_Task instructions_. Verbatim reproduction of the entries is required; images must be omitted.

_ _ _ _

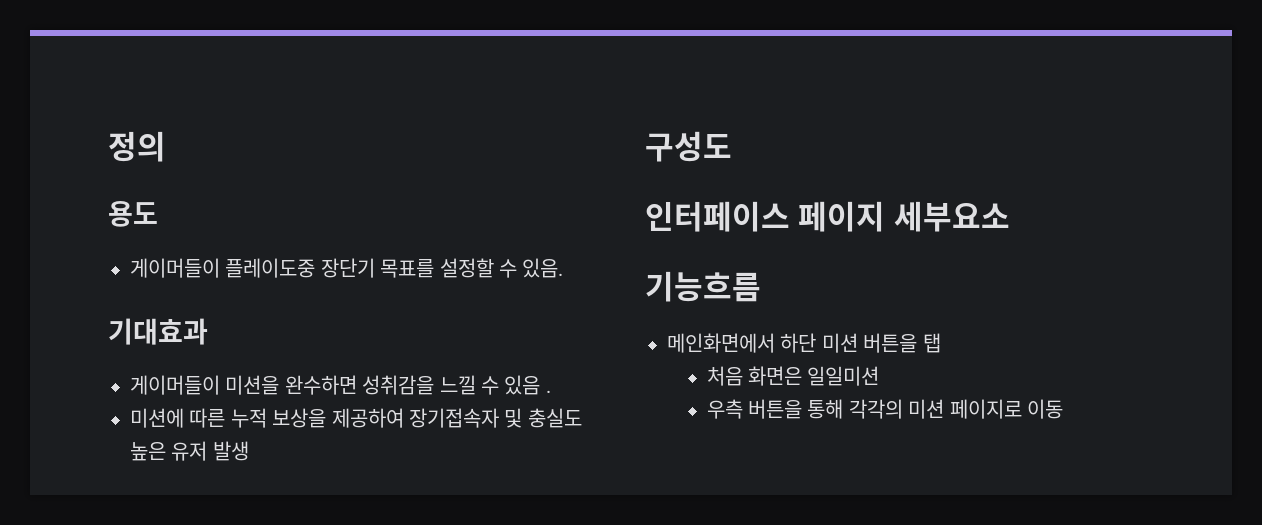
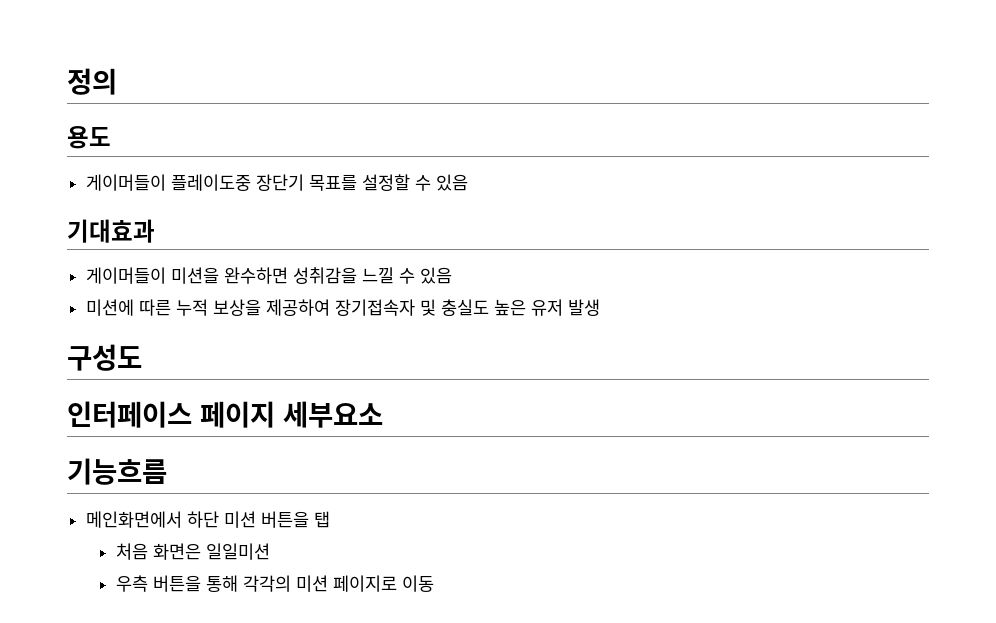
[522,258,564,278] 있음. -> [436,174,469,191] 있음
[545,390,551,393] . -> (453, 275) none

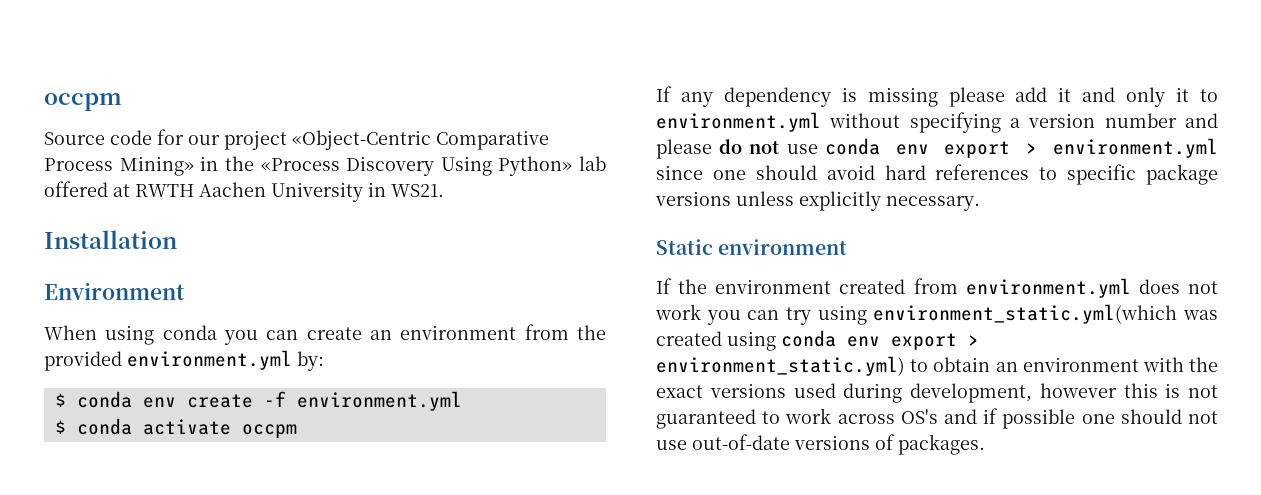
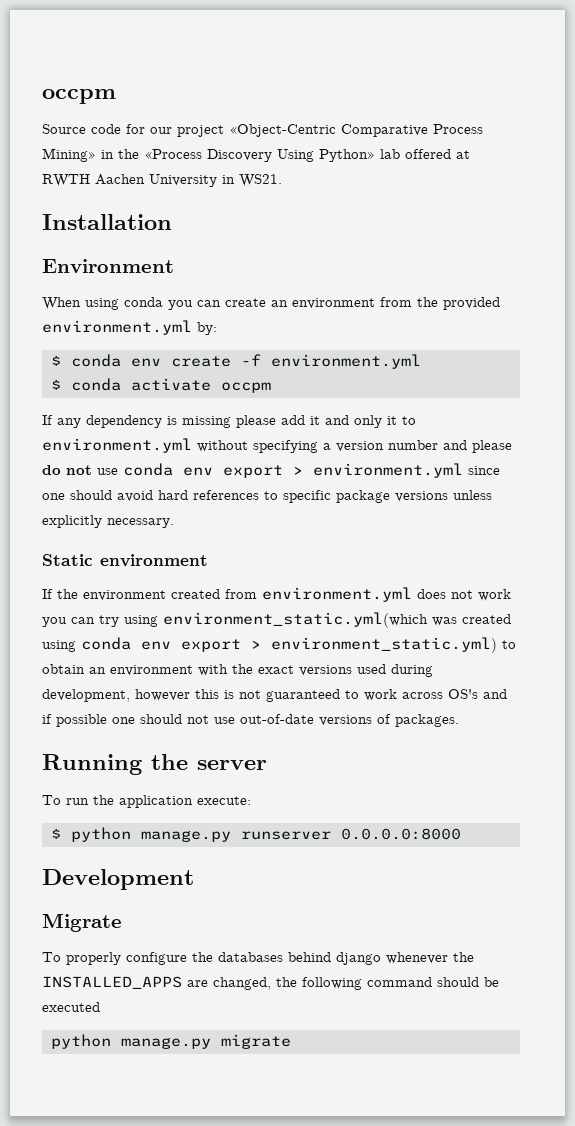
(985, 444) none -> [42,754,267,775] [42,795,251,808] [50,827,461,842] [42,869,194,890] [42,913,122,932] [42,952,474,965] [42,976,499,990] [42,1002,100,1012] [50,1034,291,1049] // Running the server // To run the application execute: // $ python manage.py runserver 0.0.0.0:8000 // Development // Migrate // To properly configure the databases behind django whenever the INSTALLED_APPS are changed, the following command should be executed // python manage.py migrate

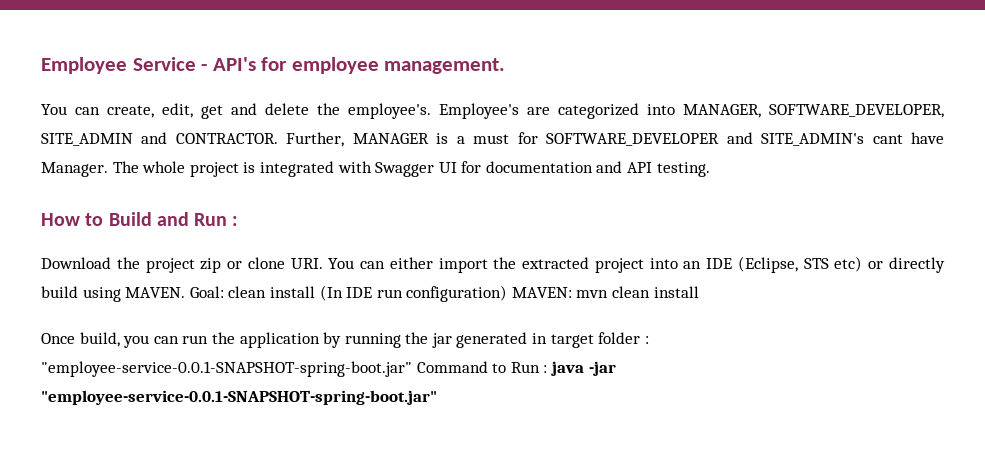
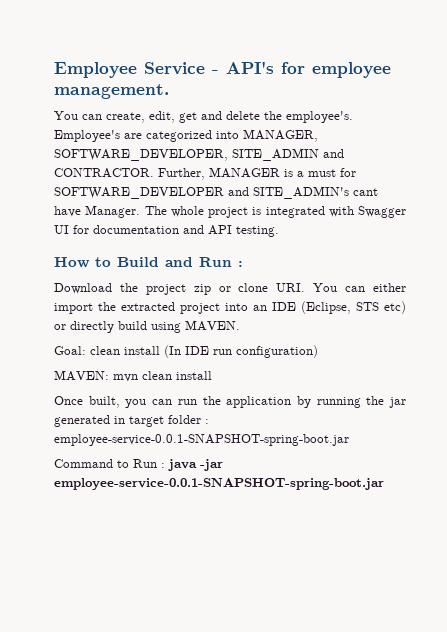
(186, 292) none -> (240, 325) //
(508, 293) none -> (318, 351) //
[79,332,120,347] build, -> [88,396,120,408] built,
[41,361,412,377] "employee-service-0.0.1-SNAPSHOT-spring-boot.jar" -> [54,434,349,446] employee-service-0.0.1-SNAPSHOT-spring-boot.jar //
[41,390,437,405] "employee-service-0.0.1-SNAPSHOT-spring-boot.jar" -> [54,478,384,490] employee-service-0.0.1-SNAPSHOT-spring-boot.jar

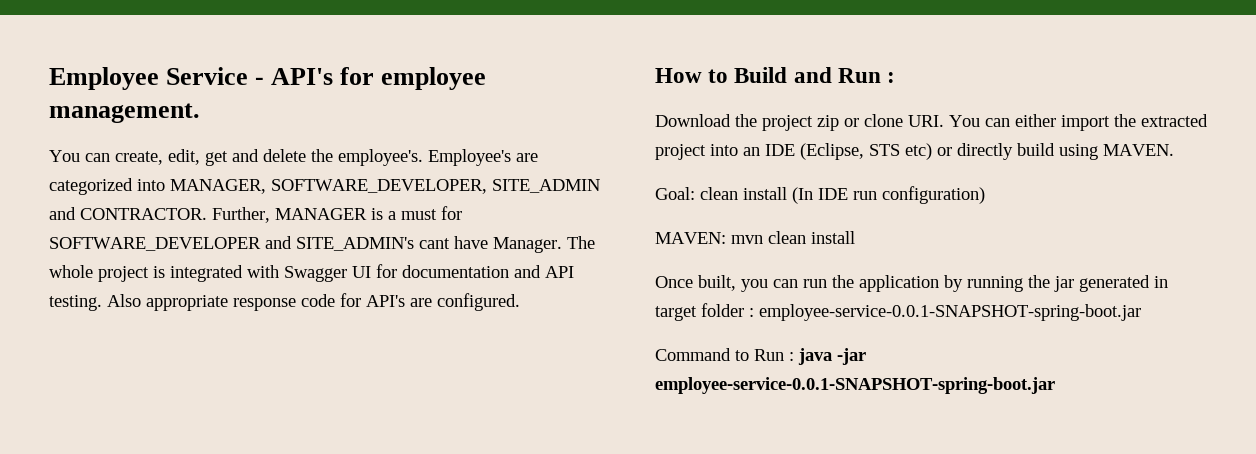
(279, 231) none -> [107,293,520,311] Also appropriate response code for API's are configured.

_ _ _ _

_Response area_.
[522,258,564,278] 있음. -> [436,174,469,191] 있음
[545,390,551,393] . -> (453, 275) none

(985, 444) none -> [42,754,267,775] [42,795,251,808] [50,827,461,842] [42,869,194,890] [42,913,122,932] [42,952,474,965] [42,976,499,990] [42,1002,100,1012] [50,1034,291,1049] // Running the server // To run the application execute: // $ python manage.py runserver 0.0.0.0:8000 // Development // Migrate // To properly configure the databases behind django whenever the INSTALLED_APPS are changed, the following command should be executed // python manage.py migrate

(186, 292) none -> (240, 325) //
(508, 293) none -> (318, 351) //
[79,332,120,347] build, -> [88,396,120,408] built,
[41,361,412,377] "employee-service-0.0.1-SNAPSHOT-spring-boot.jar" -> [54,434,349,446] employee-service-0.0.1-SNAPSHOT-spring-boot.jar //
[41,390,437,405] "employee-service-0.0.1-SNAPSHOT-spring-boot.jar" -> [54,478,384,490] employee-service-0.0.1-SNAPSHOT-spring-boot.jar

(279, 231) none -> [107,293,520,311] Also appropriate response code for API's are configured.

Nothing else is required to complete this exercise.